==== Provided entries

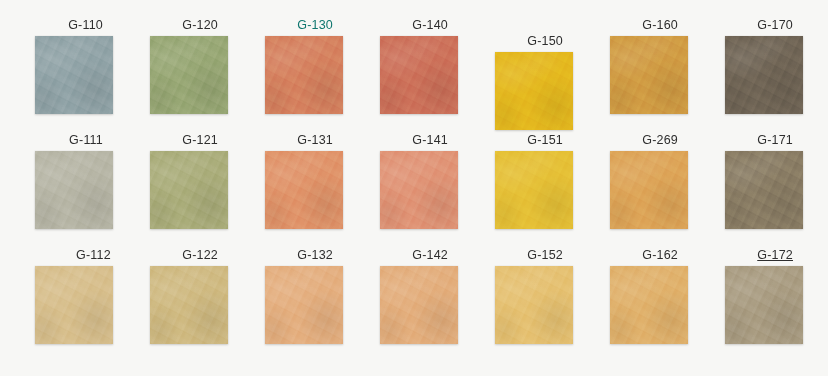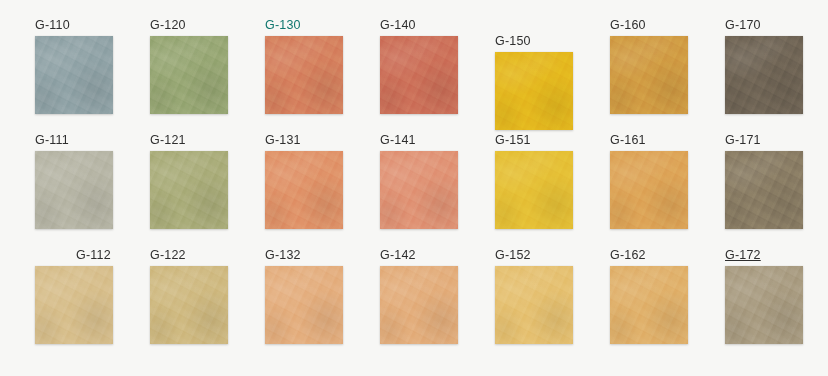--- a/index.html
+++ b/index.html
@@ -23,20 +23,21 @@
     display: grid;
     grid-template-columns: repeat(7, 78px);
     grid-template-rows: repeat(3, 115px);
     column-gap: 37px;
     row-gap: 0px;
   }
   .swatch-cell {
     position: relative;
     width: 68px;
     height: 115px;
+    text-align: right;
   }
   .swatch-label {
     font-size: 12.5px;
     color: #2e2e2e;
     letter-spacing: 0.2px;
     line-height: 14px;
     height: 18px;
     white-space: nowrap;
     font-family: "Liberation Sans", sans-serif;
   }
@@ -133,21 +134,21 @@
     </div>
     <div class="swatch-cell">
       <div class="swatch-label" style="color: rgb(46, 46, 46);">G-141</div>
       <div class="swatch-chip" style="background: rgb(224, 146, 116);"></div>
     </div>
     <div class="swatch-cell">
       <div class="swatch-label" style="color: rgb(46, 46, 46);">G-151</div>
       <div class="swatch-chip" style="background: rgb(229, 191, 53);"></div>
     </div>
     <div class="swatch-cell">
-      <div class="swatch-label" style="color: rgb(46, 46, 46);">G-161</div>
+      <div class="swatch-label" style="color: rgb(46, 46, 46);">G-269</div>
       <div class="swatch-chip" style="background: rgb(221, 163, 86);"></div>
     </div>
     <div class="swatch-cell">
       <div class="swatch-label" style="color: rgb(46, 46, 46);">G-171</div>
       <div class="swatch-chip" style="background: rgb(135, 122, 98);"></div>
     </div>
     <div class="swatch-cell">
       <div class="swatch-label" style="color: rgb(46, 46, 46); margin-left: 41px;">G-112</div>
       <div class="swatch-chip" style="background: rgb(215, 190, 139);"></div>
     </div>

========

▸ **Task description**:
In the records above, find every line containing the word "chip" and show it.

▸ **Exercise result**:
       <div class="swatch-chip" style="background: rgb(224, 146, 116);"></div>
       <div class="swatch-chip" style="background: rgb(229, 191, 53);"></div>
       <div class="swatch-chip" style="background: rgb(221, 163, 86);"></div>
       <div class="swatch-chip" style="background: rgb(135, 122, 98);"></div>
       <div class="swatch-chip" style="background: rgb(215, 190, 139);"></div>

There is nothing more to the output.